12:42:00 <zid> mkisofs -o blah.iso fs/
12:43:00 <zid> (-b boot/grub/stage2_eltorito -r -no-emul-boot -bootload-size 4 -J -boot-info-table)
12:43:00 <zid> simples
12:43:00 <heat> feel free to hack that in
12:44:00 <zid> my PC is the lag, are you a building
12:44:00 <heat> i'm busy building some packages
12:44:00 <heat> yes
12:44:00 <zid> if my memes lag I will be upst
12:50:00 <heat> zid, ok I almost got an ISO, but i have no boot/grub/stage2_eltorito
12:50:00 <zid> there I copied you one
12:51:00 <zid> fun trick, `file` knows how it was compiled wrt the config filename it wants
12:51:00 <zid> no idea *why* it knows that, but it does, and it's useful
12:52:00 <heat> still doesn't work
12:52:00 <heat> fuggit
12:52:00 <heat> you get the idea
12:52:00 <zid> do I? idk what you did
12:53:00 <heat> iso.sh needs something to put the iso together
12:53:00 <heat> scripts/iso.sh iirc
12:53:00 <zid> so can I delete all this now
12:53:00 <zid> if you're done
12:53:00 <heat> kernel/vmonyx is the kernel, initrd.tar.zst is an image of the full system
12:53:00 <heat> no, just like I did of boros
12:53:00 <heat> never deleted it
12:53:00 <heat> s/of/for/g
12:53:00 <zid> that system has crippling disk space issues
12:54:00 <zid> because I refuse to reinstall it on a bigger vmdk
12:56:00 <clever> zid: you should be able to resize a vmdk
12:56:00 <zid> but then I need to resize the fs
12:56:00 <zid> and I can't do that either
12:57:00 <clever> why not?
12:57:00 <zid> autism? idk
12:57:00 <clever> what fs is it?
12:57:00 <zid> heat what fs is it
12:57:00 <heat> what fs is what
12:57:00 <sham1> Seems that the inability to resize it is a you-problem
12:57:00 <zid> yes
12:57:00 <zid> I didn't say it was clever's fault wtf
13:02:00 <gog> who
13:03:00 <zid> gog is an owl now
13:03:00 * gog spins her head 180°
13:05:00 <zid> same
13:05:00 <zid> *crunch*
14:39:00 <kaichiuchi> gog: we have chili
14:39:00 <kaichiuchi> come to america
15:32:00 <zid> maan, 84 copper miners and I still ain't got shit for circuits, gating mining prod behind space sucks
16:00:00 <gog> kaichiuchi: i'm not going back there
16:00:00 <gog> scary place
16:00:00 <clever> zid: on my SE map, i added LTN, and i had a blueprint for a train station, that could both request resources (constant combinator) and supply resources (excess stuff)

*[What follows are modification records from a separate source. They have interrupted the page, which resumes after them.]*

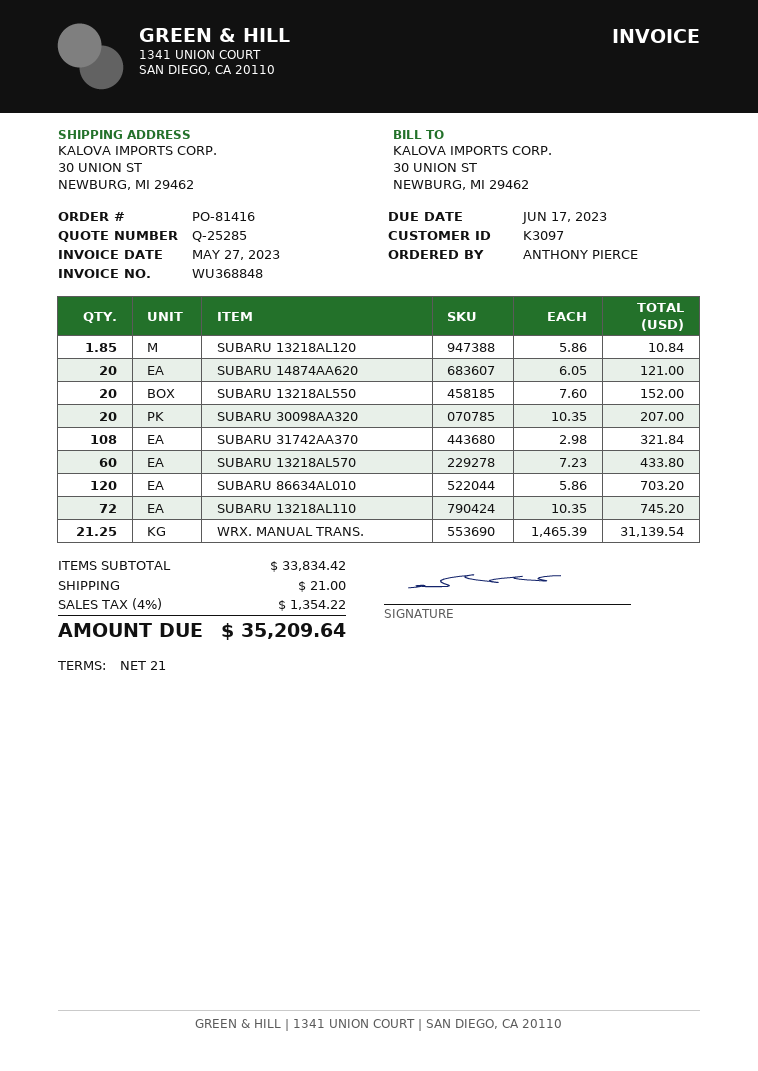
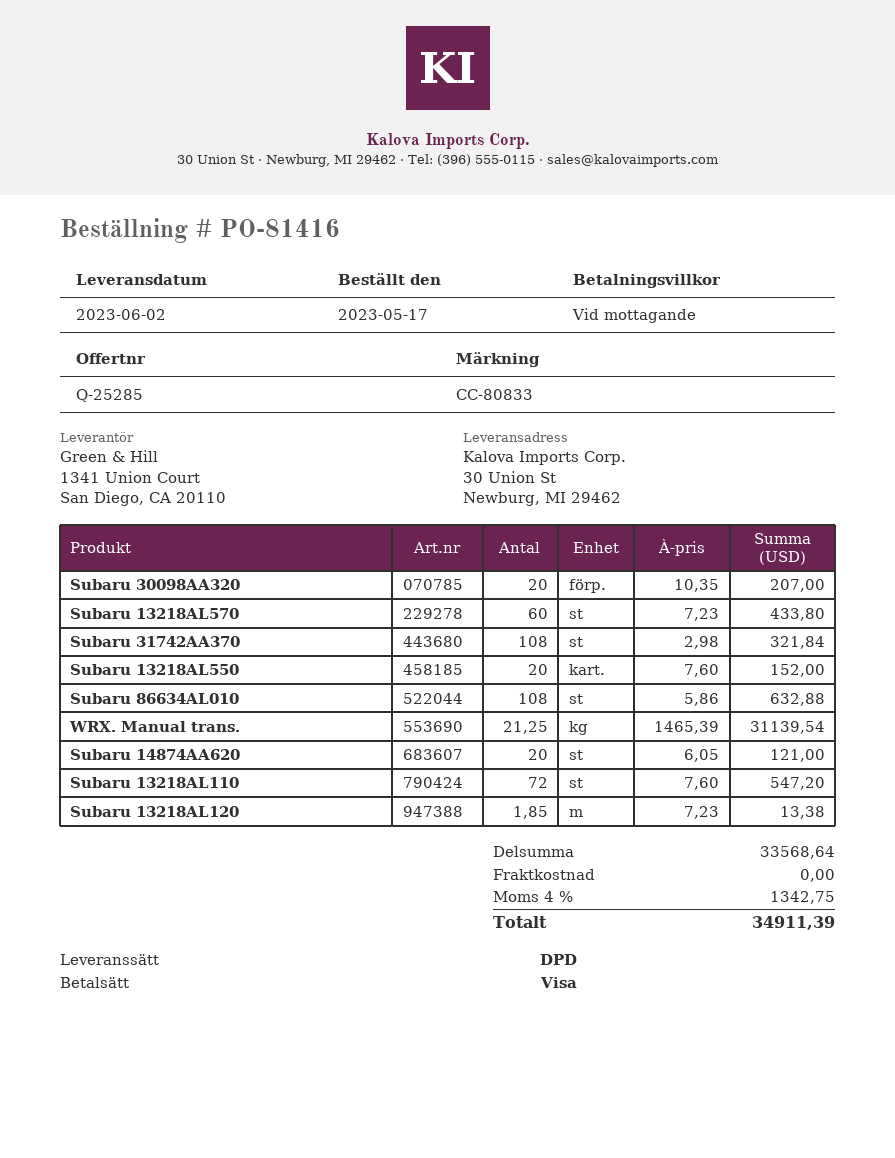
payment terms: 21 days -> on receipt
SUBARU 13218AL120: 1.85 x 5.86 = 10.84 -> 1.85 x 7.23 = 13.38
SUBARU 86634AL010: 120 x 5.86 = 703.20 -> 108 x 5.86 = 632.88
SUBARU 13218AL110: 72 x 10.35 = 745.20 -> 72 x 7.60 = 547.20
subtotal: 33834.42 -> 33568.64
shipping: 21.00 -> 0.00
tax: 4% = 1354.22 -> 4% = 1342.75
total: 35209.64 -> 34911.39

16:00:00 <clever> i would pop one of those outposts by every ore field, and set it to request miners/belts/poles, and create another ltn station offering only ore
16:01:00 <clever> another mod, auto-deconstructs miners as they run out
16:01:00 <gog> clever: nested blueprints?
16:01:00 <clever> so LTN would then recycle those miners into the next outpost
16:01:00 <clever> gog: just manually pasted blueprints
16:01:00 <gog> ah ok
16:01:00 <clever> one for the outpost, which had a roboport and could request materials from the core
16:02:00 <clever> then with SE sat nav mode, i could change the constant combinator and paste down more blueprints
16:02:00 <clever> and the outpost would build itself
16:02:00 <clever> and it could also auto-repair
16:02:00 <clever> each outpost also kept an artilery turret, and kept a stock of ammo, so biters where kept at a good distance
16:04:00 <clever> gog: https://media.discordapp.net/attachments/925048523379081296/1066025375290900530/20220615034624_1.jpg an example outpost
16:04:00 <clever> the big mess of logic circuits, interfaces with LTN, and sets up bi-directional supply&demand
16:04:00 <clever> the constant combinators set the required stock
16:05:00 <clever> and critically, the inserters can load the roboport directly from the train
16:05:00 <gog> ive looked at LTN and it seems interesting
16:05:00 <clever> so i dont have to feed it myself
16:05:00 <gog> yeh
16:05:00 <clever> just build it (even with a remote spidertron)
16:05:00 <clever> the train delivers robots, and the inserters populate the roboport
16:06:00 <clever> there is also a feature with the cargo rockets that isnt fully documented i think?
16:06:00 <clever> if you fire a spidertron, and contruction robots in a cargo rocket, it gets auto-deployed and loaded
16:06:00 <clever> upon crashing
16:07:00 <clever> so you can fire self-replicating spiders at every body in the game
16:07:00 <clever> and they can then begin building out a base
16:07:00 <clever> if you added recursive blueprints, it could auto-build a new import/export hub, and more miners
16:11:00 <gog> that's space exploration mod?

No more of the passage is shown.